I dry pan cooked 2 of the ears of corn and added 2 fresh ears of corn for more interest. Used significantly less oil. Used white wine vinegar for the red onion rather than oil. Included the line juice, cumin, and salt. Excellent. Came together very easy and simply. Will make this again.

Made exactly as the recipe instructs except for the cheese. Used shishitos and fresh-shucked corn. It was easy. Chopped the peppers over cocktails and talk while the onions and garlic marinated. My dinner guests freaked out at how good it was. We devoured it all. Just spicy enough, super interesting texture-wise, full of late-summer flavor and just scrumptious all around. It's a generous four servings, but I was grateful for that because otherwise we would have been fighting over this salad.

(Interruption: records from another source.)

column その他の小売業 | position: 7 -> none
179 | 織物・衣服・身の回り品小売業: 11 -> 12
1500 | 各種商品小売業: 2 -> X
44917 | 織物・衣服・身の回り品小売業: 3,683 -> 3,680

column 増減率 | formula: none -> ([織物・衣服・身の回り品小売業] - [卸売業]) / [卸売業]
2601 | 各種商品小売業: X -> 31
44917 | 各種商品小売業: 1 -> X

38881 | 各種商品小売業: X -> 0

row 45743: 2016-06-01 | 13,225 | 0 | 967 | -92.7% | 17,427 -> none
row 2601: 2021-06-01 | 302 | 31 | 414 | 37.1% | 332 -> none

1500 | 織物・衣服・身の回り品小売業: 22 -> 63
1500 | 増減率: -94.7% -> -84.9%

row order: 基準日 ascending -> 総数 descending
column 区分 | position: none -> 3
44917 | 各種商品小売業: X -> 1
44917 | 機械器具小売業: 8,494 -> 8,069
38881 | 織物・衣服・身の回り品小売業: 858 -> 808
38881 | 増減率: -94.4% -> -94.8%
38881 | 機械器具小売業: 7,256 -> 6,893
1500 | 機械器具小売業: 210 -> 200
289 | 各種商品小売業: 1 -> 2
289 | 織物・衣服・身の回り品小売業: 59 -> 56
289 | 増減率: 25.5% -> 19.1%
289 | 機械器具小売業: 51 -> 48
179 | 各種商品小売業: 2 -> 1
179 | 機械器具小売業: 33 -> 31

When I made this, I was really craving the blistered shishito (or padron) peppers that are one of my favorite summer snacks, so I left the peppers whole, blistered them in the olive oil, sprinkled them with a little maldon sea salt, and arranged them on top of the corn salad along with a chunky diced avocado. I also fine-diced the jalapeño and added it to the corn mixture. DELICIOSO!

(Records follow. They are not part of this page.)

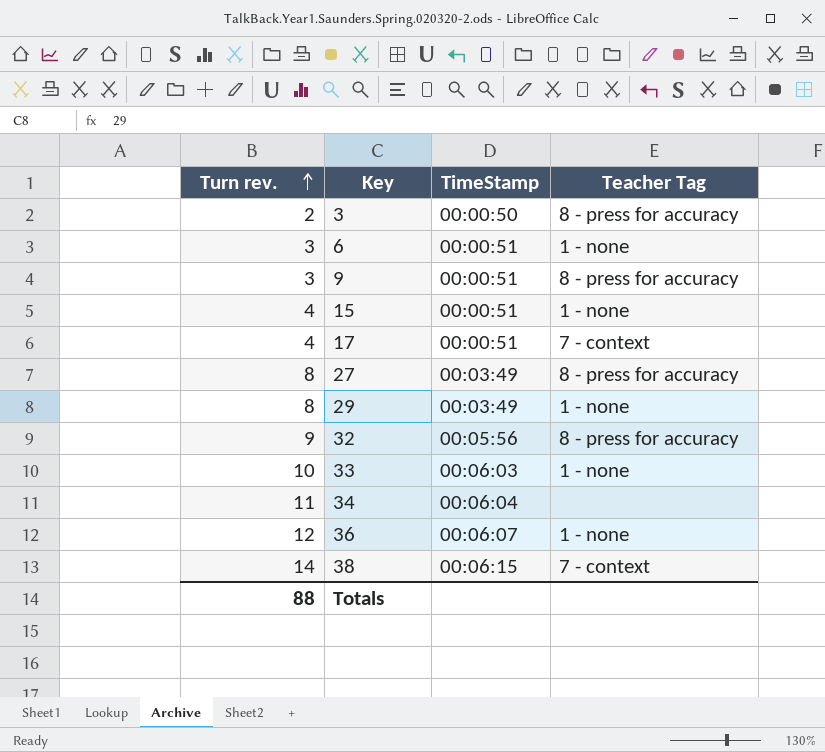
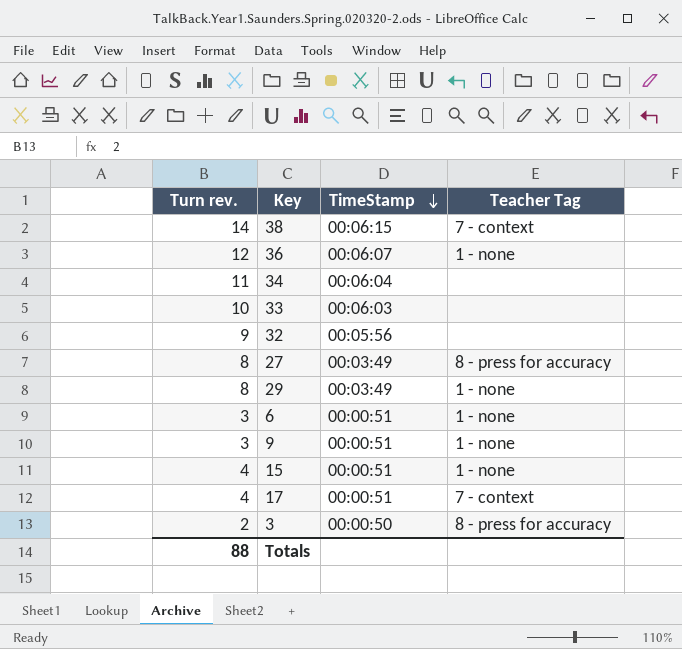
row order: Turn rev. ascending -> TimeStamp descending
33 | Teacher Tag: 1 - none -> none
32 | Teacher Tag: 8 - press for accuracy -> none
9 | Teacher Tag: 8 - press for accuracy -> 1 - none

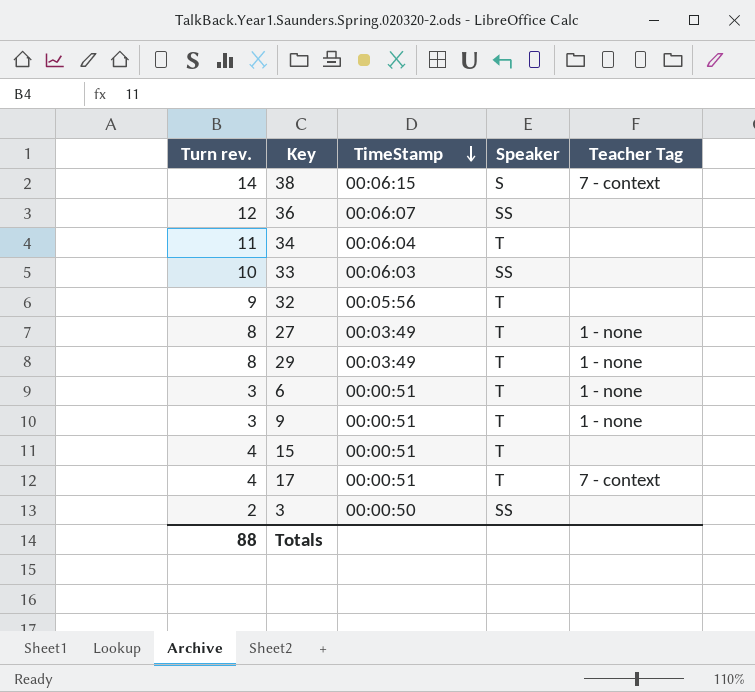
column Speaker | position: none -> 4
36 | Teacher Tag: 1 - none -> none
27 | Teacher Tag: 8 - press for accuracy -> 1 - none
15 | Teacher Tag: 1 - none -> none
3 | Teacher Tag: 8 - press for accuracy -> none

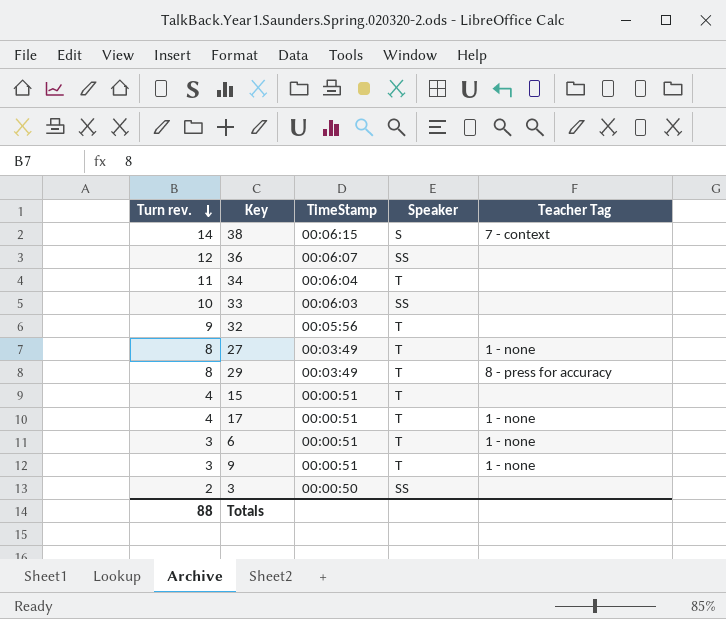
row order: TimeStamp descending -> Turn rev. descending
29 | Teacher Tag: 1 - none -> 8 - press for accuracy
17 | Teacher Tag: 7 - context -> 1 - none

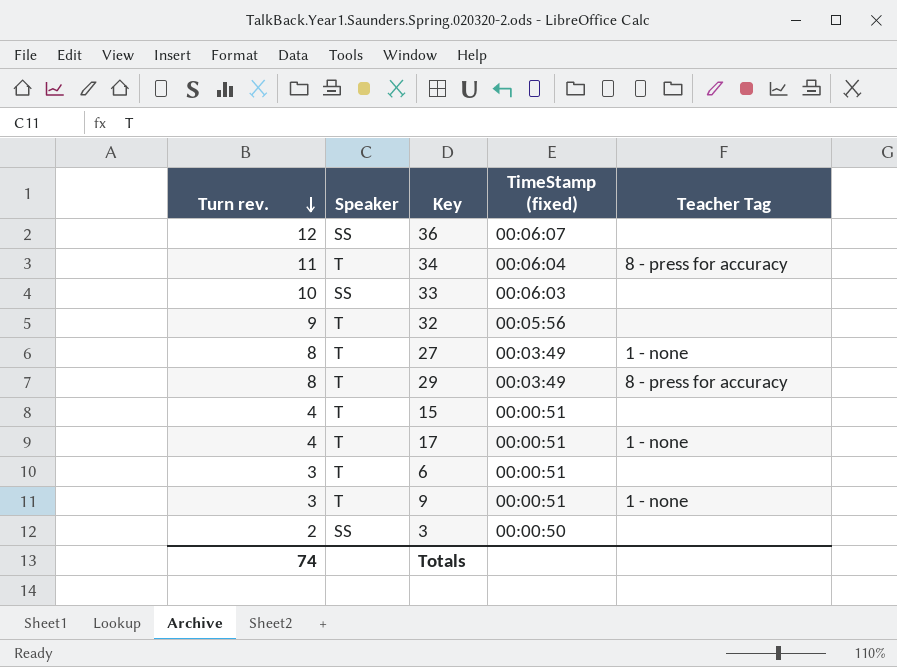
column Speaker | position: 4 -> 2
column name: TimeStamp -> TimeStamp (fixed)
row 38: 14 | 00:06:15 | S | 7 - context -> none
34 | Teacher Tag: none -> 8 - press for accuracy
6 | Teacher Tag: 1 - none -> none
Totals | Turn rev.: 88 -> 74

This looks good. I’m considering making this and adding a poached egg to give it some protein and make it a veggie main course.

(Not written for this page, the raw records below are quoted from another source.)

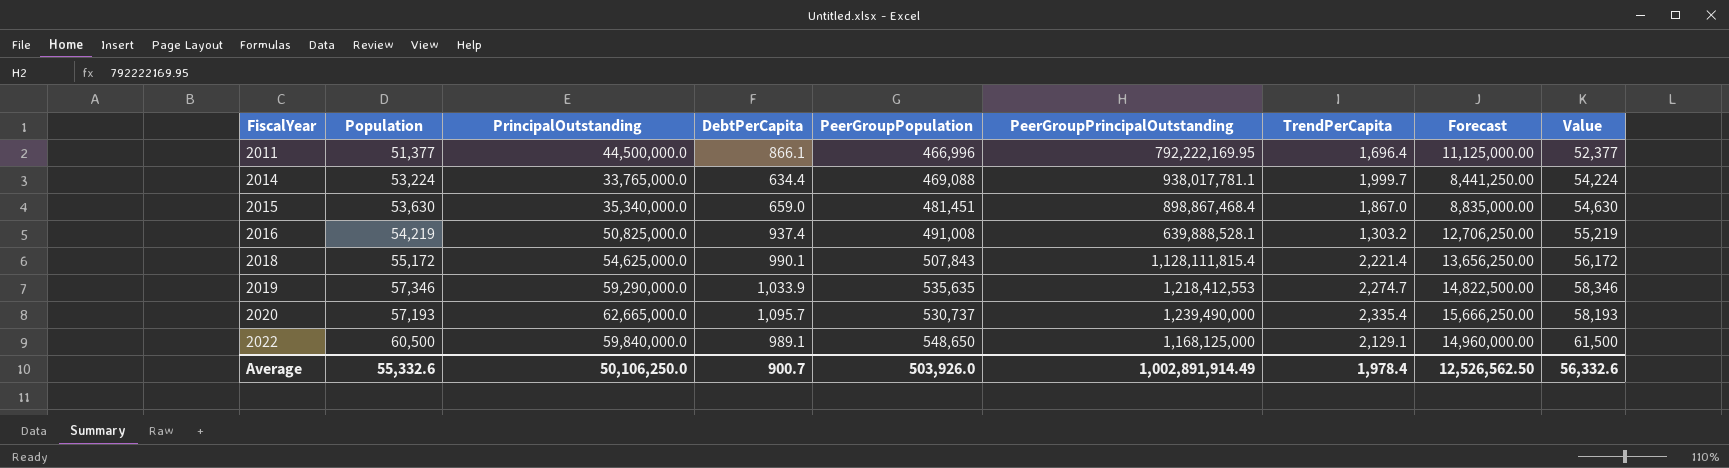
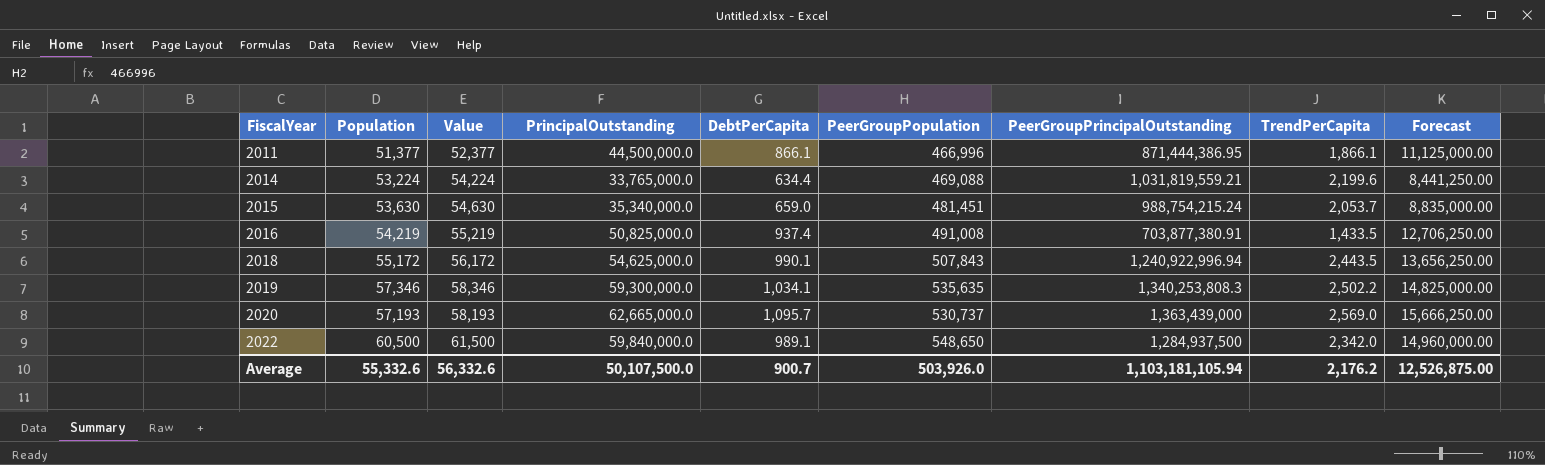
column Value | position: 9 -> 3
2011 | PeerGroupPrincipalOutstanding: 792,222,169.95 -> 871,444,386.95
2011 | TrendPerCapita: 1,696.4 -> 1,866.1
2014 | PeerGroupPrincipalOutstanding: 938,017,781.1 -> 1,031,819,559.21
2014 | TrendPerCapita: 1,999.7 -> 2,199.6
2015 | PeerGroupPrincipalOutstanding: 898,867,468.4 -> 988,754,215.24
2015 | TrendPerCapita: 1,867.0 -> 2,053.7
2016 | PeerGroupPrincipalOutstanding: 639,888,528.1 -> 703,877,380.91
2016 | TrendPerCapita: 1,303.2 -> 1,433.5
2018 | PeerGroupPrincipalOutstanding: 1,128,111,815.4 -> 1,240,922,996.94
2018 | TrendPerCapita: 2,221.4 -> 2,443.5
2019 | PrincipalOutstanding: 59,290,000.0 -> 59,300,000.0
2019 | DebtPerCapita: 1,033.9 -> 1,034.1
2019 | PeerGroupPrincipalOutstanding: 1,218,412,553 -> 1,340,253,808.3
2019 | TrendPerCapita: 2,274.7 -> 2,502.2
2019 | Forecast: 14,822,500.00 -> 14,825,000.00
2020 | PeerGroupPrincipalOutstanding: 1,239,490,000 -> 1,363,439,000
2020 | TrendPerCapita: 2,335.4 -> 2,569.0
2022 | PeerGroupPrincipalOutstanding: 1,168,125,000 -> 1,284,937,500
2022 | TrendPerCapita: 2,129.1 -> 2,342.0
Average | PrincipalOutstanding: 50,106,250.0 -> 50,107,500.0
Average | PeerGroupPrincipalOutstanding: 1,002,891,914.49 -> 1,103,181,105.94
Average | TrendPerCapita: 1,978.4 -> 2,176.2
Average | Forecast: 12,526,562.50 -> 12,526,875.00

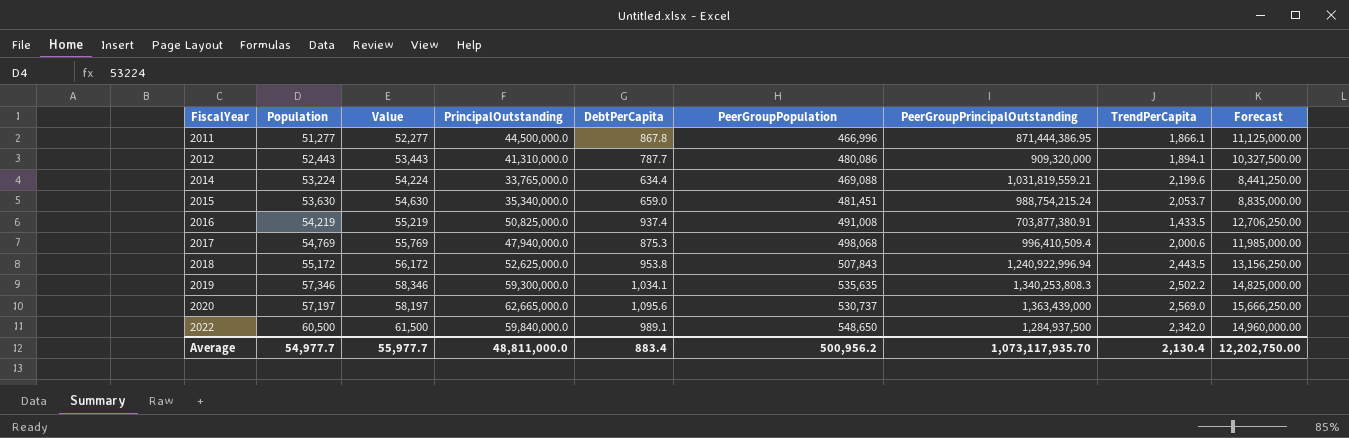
2011 | Population: 51,377 -> 51,277
2011 | Value: 52,377 -> 52,277
2011 | DebtPerCapita: 866.1 -> 867.8
row 2012: none -> 52,443 | 53,443 | 41,310,000.0 | 787.7 | 480,086 | 909,320,000 | 1,894.1 | 10,327,500.00
row 2017: none -> 54,769 | 55,769 | 47,940,000.0 | 875.3 | 498,068 | 996,410,509.4 | 2,000.6 | 11,985,000.00
2018 | PrincipalOutstanding: 54,625,000.0 -> 52,625,000.0
2018 | DebtPerCapita: 990.1 -> 953.8
2018 | Forecast: 13,656,250.00 -> 13,156,250.00
2020 | Population: 57,193 -> 57,197
2020 | Value: 58,193 -> 58,197
2020 | DebtPerCapita: 1,095.7 -> 1,095.6
Average | Population: 55,332.6 -> 54,977.7
Average | Value: 56,332.6 -> 55,977.7
Average | PrincipalOutstanding: 50,107,500.0 -> 48,811,000.0
Average | DebtPerCapita: 900.7 -> 883.4
Average | PeerGroupPopulation: 503,926.0 -> 500,956.2
Average | PeerGroupPrincipalOutstanding: 1,103,181,105.94 -> 1,073,117,935.70
Average | TrendPerCapita: 2,176.2 -> 2,130.4
Average | Forecast: 12,526,875.00 -> 12,202,750.00

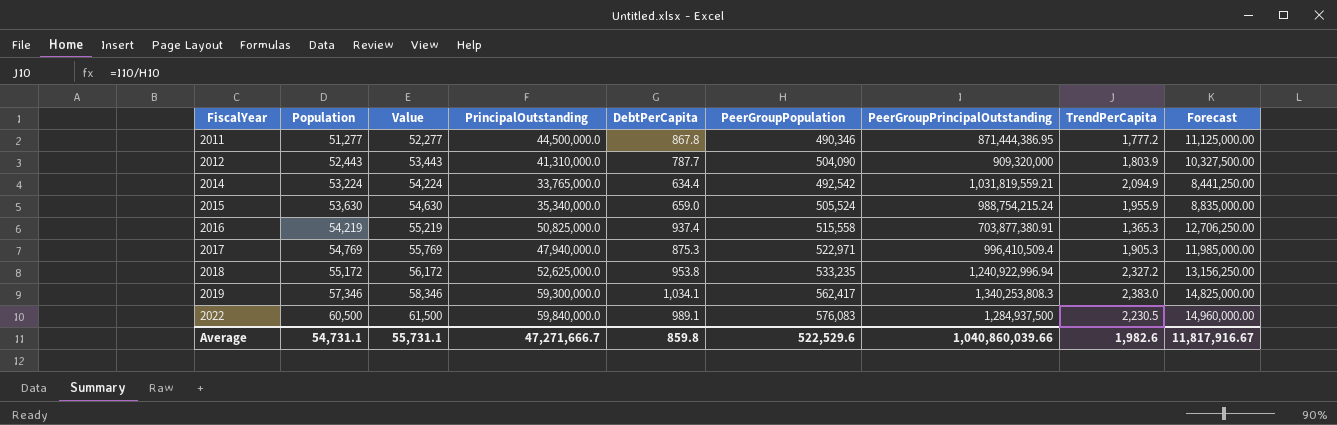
row 2020: 57,197 | 58,197 | 62,665,000.0 | 1,095.6 | 530,737 | 1,363,439,000 | 2,569.0 | 15,666,250.00 -> none
2011 | PeerGroupPopulation: 466,996 -> 490,346
2011 | TrendPerCapita: 1,866.1 -> 1,777.2
2012 | PeerGroupPopulation: 480,086 -> 504,090
2012 | TrendPerCapita: 1,894.1 -> 1,803.9
2014 | PeerGroupPopulation: 469,088 -> 492,542
2014 | TrendPerCapita: 2,199.6 -> 2,094.9
2015 | PeerGroupPopulation: 481,451 -> 505,524
2015 | TrendPerCapita: 2,053.7 -> 1,955.9
2016 | PeerGroupPopulation: 491,008 -> 515,558
2016 | TrendPerCapita: 1,433.5 -> 1,365.3
2017 | PeerGroupPopulation: 498,068 -> 522,971
2017 | TrendPerCapita: 2,000.6 -> 1,905.3
2018 | PeerGroupPopulation: 507,843 -> 533,235
2018 | TrendPerCapita: 2,443.5 -> 2,327.2
2019 | PeerGroupPopulation: 535,635 -> 562,417
2019 | TrendPerCapita: 2,502.2 -> 2,383.0
2022 | PeerGroupPopulation: 548,650 -> 576,083
2022 | TrendPerCapita: 2,342.0 -> 2,230.5
Average | Population: 54,977.7 -> 54,731.1
Average | Value: 55,977.7 -> 55,731.1
Average | PrincipalOutstanding: 48,811,000.0 -> 47,271,666.7
Average | DebtPerCapita: 883.4 -> 859.8
Average | PeerGroupPopulation: 500,956.2 -> 522,529.6
Average | PeerGroupPrincipalOutstanding: 1,073,117,935.70 -> 1,040,860,039.66
Average | TrendPerCapita: 2,130.4 -> 1,982.6
Average | Forecast: 12,202,750.00 -> 11,817,916.67

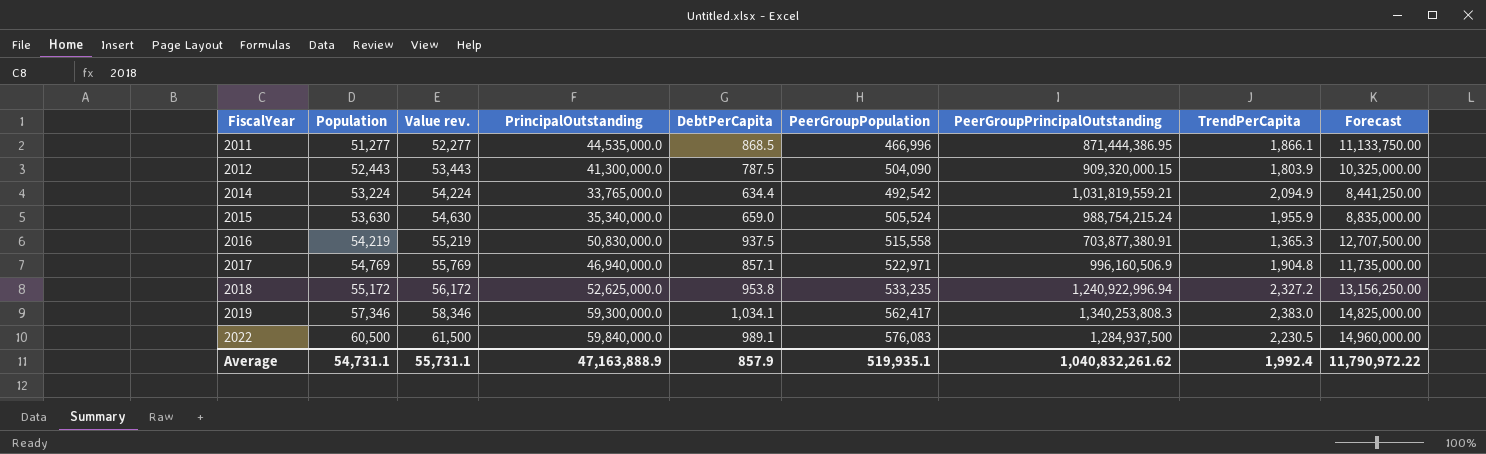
column name: Value -> Value rev.
2011 | PrincipalOutstanding: 44,500,000.0 -> 44,535,000.0
2011 | DebtPerCapita: 867.8 -> 868.5
2011 | PeerGroupPopulation: 490,346 -> 466,996
2011 | TrendPerCapita: 1,777.2 -> 1,866.1
2011 | Forecast: 11,125,000.00 -> 11,133,750.00
2012 | PrincipalOutstanding: 41,310,000.0 -> 41,300,000.0
2012 | DebtPerCapita: 787.7 -> 787.5
2012 | PeerGroupPrincipalOutstanding: 909,320,000 -> 909,320,000.15
2012 | Forecast: 10,327,500.00 -> 10,325,000.00
2016 | PrincipalOutstanding: 50,825,000.0 -> 50,830,000.0
2016 | DebtPerCapita: 937.4 -> 937.5
2016 | Forecast: 12,706,250.00 -> 12,707,500.00
2017 | PrincipalOutstanding: 47,940,000.0 -> 46,940,000.0
2017 | DebtPerCapita: 875.3 -> 857.1
2017 | PeerGroupPrincipalOutstanding: 996,410,509.4 -> 996,160,506.9
2017 | TrendPerCapita: 1,905.3 -> 1,904.8
2017 | Forecast: 11,985,000.00 -> 11,735,000.00
Average | PrincipalOutstanding: 47,271,666.7 -> 47,163,888.9
Average | DebtPerCapita: 859.8 -> 857.9
Average | PeerGroupPopulation: 522,529.6 -> 519,935.1
Average | PeerGroupPrincipalOutstanding: 1,040,860,039.66 -> 1,040,832,261.62
Average | TrendPerCapita: 1,982.6 -> 1,992.4
Average | Forecast: 11,817,916.67 -> 11,790,972.22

Raw. If you've not tried corn raw, I'd encourage you to do so. I nearly always eat mine raw -- it's crunchier, juicier, and less starchy and heavy-feeling that way.

First, have to wonder how many people were in the kitchen to accomplish this in 15 minutes! Shucking and stripping the corn takes almost that long unless you don't care about removing all the silk. That aside, this is really good. Followed the recipe as shown, using Feta. Did let the shishito peppers cool to room temp before mixing everything together. Definitely will fix this again. I do find it very aggravating when recipe times are so very far off and it's not just this one. Be realistic!

Oh yum! For those who are shocked by raw corn: make the salad the same day you buy or pick the corn; don’t store the cobs in the fridge. That’s what makes them tough. Raw corn, perfectly fresh, is heaven. I made this exactly as written and I must say I’d be heavier with the spice and lime juice next time, but it was still delicious and very fast. I blister shishitos all summer as a snack, so it was nice to do something different with them. A keeper recipe.

Just a hint about cutting corn off the cob: lay it down on a cutting board, cut off one side, turn, cut, turn, etc. it doesn’t fly all over and no balancing act in a bowl.

It took over an hour to prepare the shishito peppers. Six ounces is probably 25 peppers. It's a good dish, but just be prepared to spend a lot of time - or switch to bell pepper.

So good! I roasted the corn first, then the jalapeno and shishitos. I was a little nervous about the heat factor from the spicy smell. I tasted it and it was delicious. The husband has a dislike of spicy, so I added 1 smallish heirloom tomato to balance it. Perfect. I'm making it again for the Labor Day cookout this weekend!

A keeper. I used just three corn cobs and everything seemed to be in proportion. The feta gave some decent salt and I may have pulled back on the added salt in the dressing. With my shishito pepper producing like gangbusters, this will be made again and again until it stops.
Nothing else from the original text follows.